- Assigned task: The answer must be a bare number: the count of lines below that contain "docker".

- Exercise data:
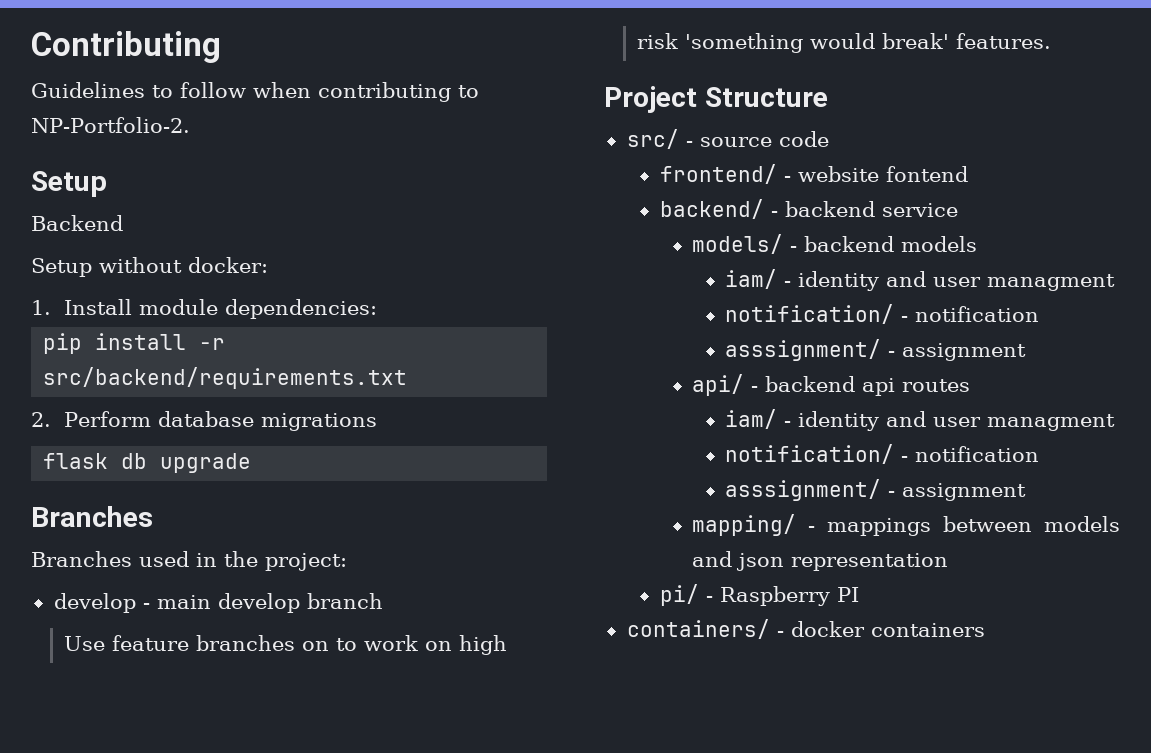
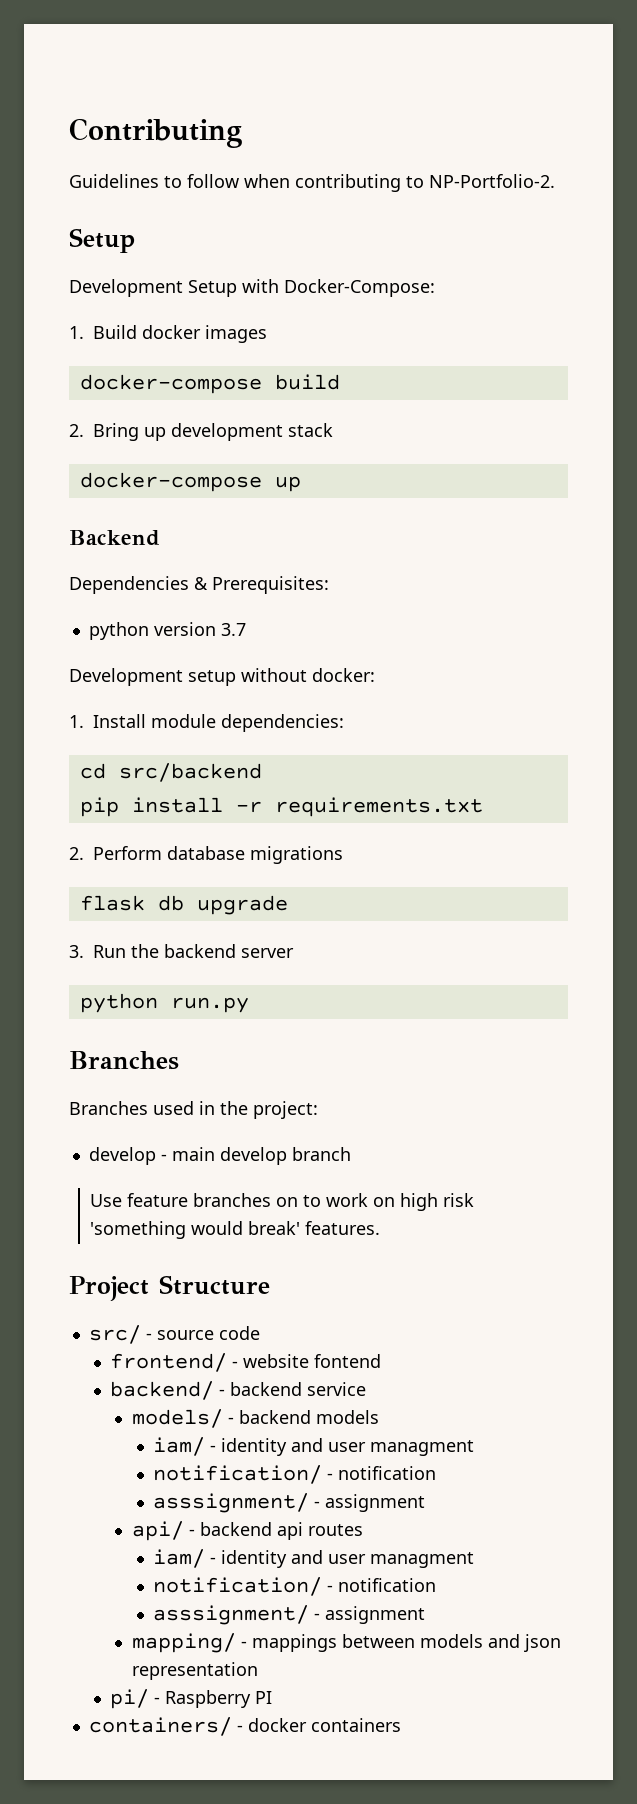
[31,215,123,231] [31,258,92,277] Backend // Setup -> [69,279,435,297] [69,325,267,343] [79,374,340,394] [69,423,333,441] [79,472,301,492] [69,530,160,546] [69,576,329,594] [88,622,246,640] [69,668,236,686] Development Setup with Docker-Compose: // 1. Build docker images // docker-compose build // 2. Bring up development stack // docker-compose up // Backend // Dependencies & Prerequisites: // python version 3.7 // Development setup
(377, 309) none -> [79,763,262,782] // cd src/backend
[43,367,408,389] src/backend/requirements.txt -> [274,797,483,817] requirements.txt
(252, 463) none -> [69,944,294,958] [79,993,249,1013] // 3. Run the backend server // python run.py

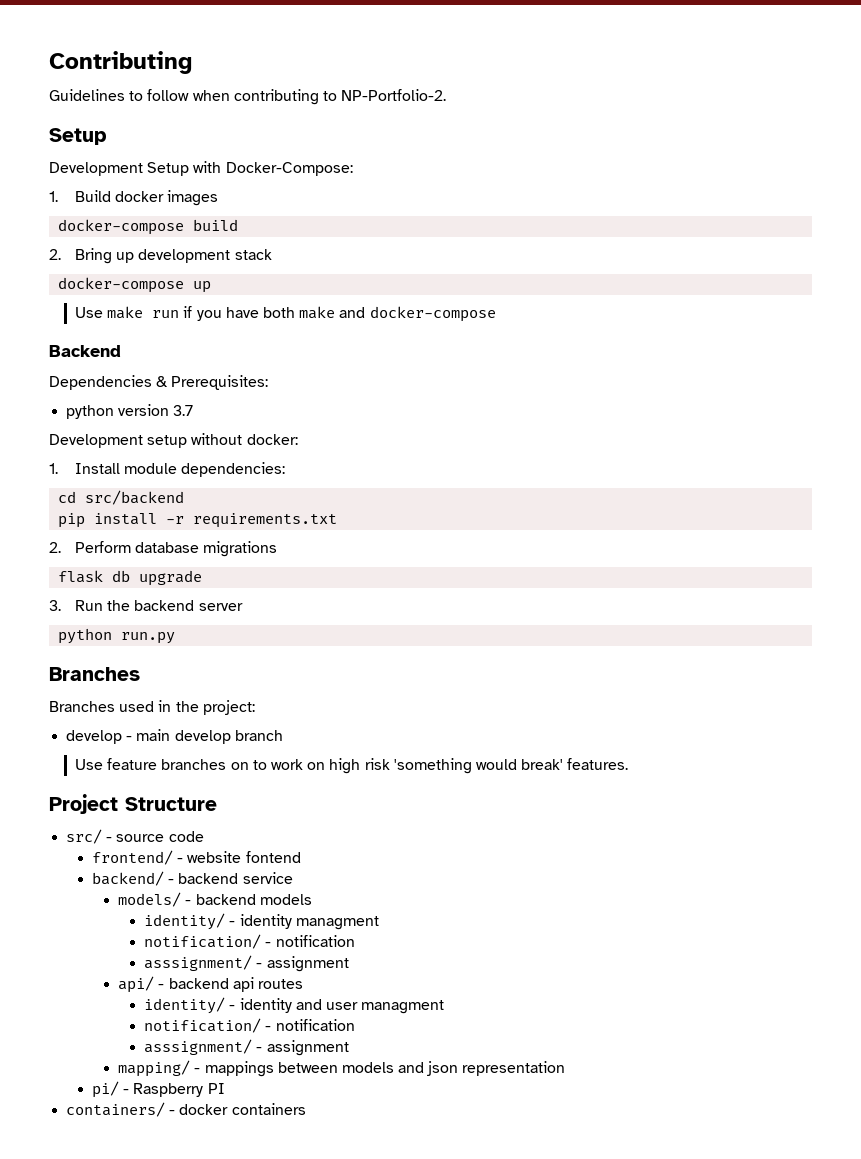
(301, 484) none -> [75,306,496,322] // Use make run if you have both make and docker-compose
[152,1437,366,1456] iam/ - identity and user -> [144,913,292,930] identity/ - identity
[152,1549,205,1568] iam/ -> [144,997,226,1014] identity/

- Result of this task: 2